Redesigning for accessibility, or universal design, will be perhaps the biggest changes we'll begin to see in our cities in the upcoming years: ramps instead of stairs, larger type on signage, benches on more corners. In Thailand, the Chaing Mai province is investing in retirement communities, including making improvements to its urban space that will help make its cities more welcoming to pedestrians.

There has been perhaps no better advertisement for walking than the open-street festivals modelled after the ciclovías, common in Colombian cities. On Sundays, Bogota and Medellin close up to 80 miles (130km) of streets to cars. Cities have seen the value of turning tarmac over to walkers and bikers, if only for a few hours. Removing people from their cars creates a sense of social connectedness and allows citizens to interact with people from different backgrounds. It's a win-win situation.

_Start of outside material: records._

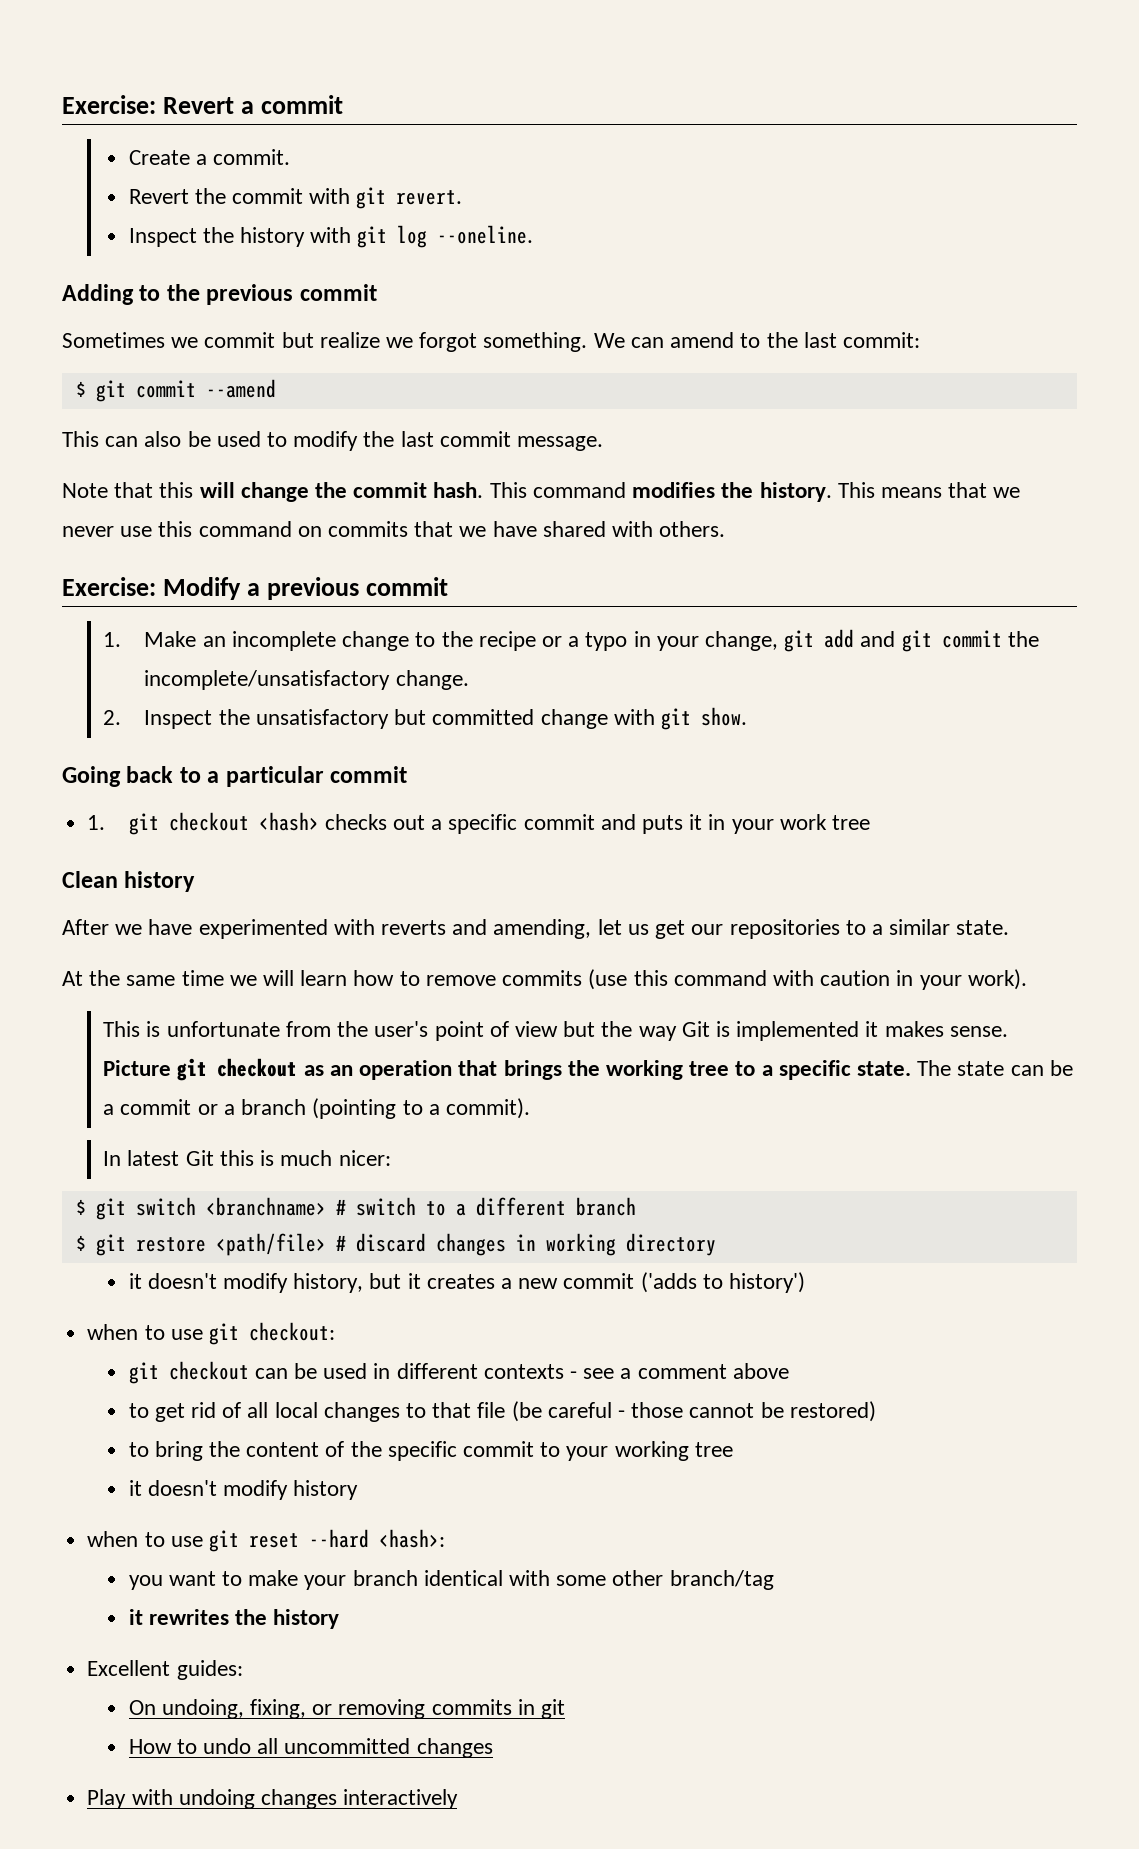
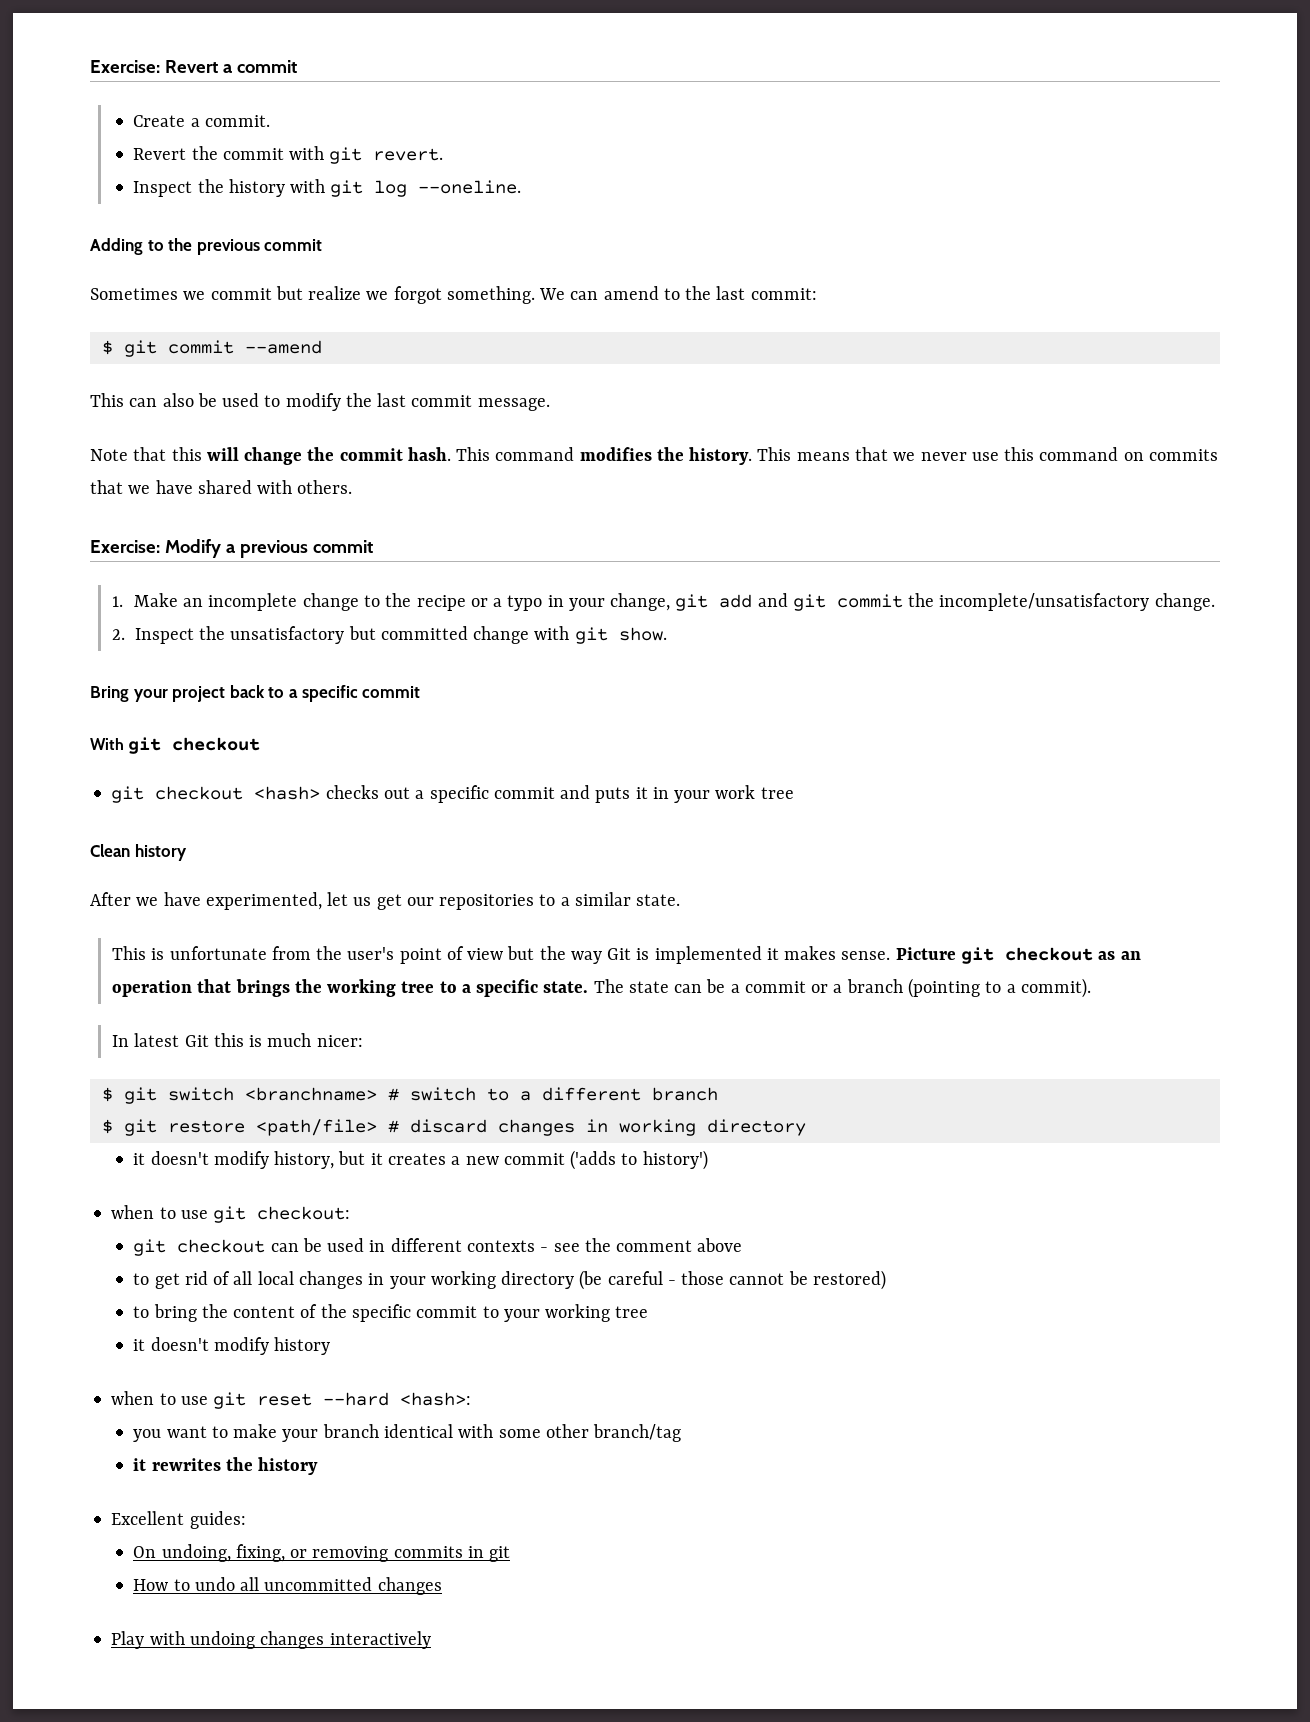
- Going back to a particular commit
- 1. git checkout <hash> checks out a specific commit and puts it in your work tree
+ Bring your project back to a specific commit
+ With git checkout
+ git checkout <hash> checks out a specific commit and puts it in your work tree
- After we have experimented with reverts and amending, let us get our repositories to a similar state.
+ After we have experimented, let us get our repositories to a similar state.
- At the same time we will learn how to remove commits (use this command with caution in your work).
- git checkout can be used in different contexts - see a comment above
+ git checkout can be used in different contexts - see the comment above
- to get rid of all local changes to that file (be careful - those cannot be restored)
+ to get rid of all local changes in your working directory (be careful - those cannot be restored)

In Los Angeles, CicLAvia is held three times a year and has grown to become the largest open-street event in the US with over 100,000 people in the streets per event. It goes against every known stereotype about LA. But something interesting happened after the first few events: the city began to install permanent bike lanes and parklets along the routes where the festival happens. Walkers have now literally gained ground in the city – as they have around the world – with the addition of plazas and other car-free zones.

Now, one of the city's main thoroughfares, Broadway, is being converted into a pedestrian-friendly street. That vision of the Los Angeles of the future might be coming true faster than we think.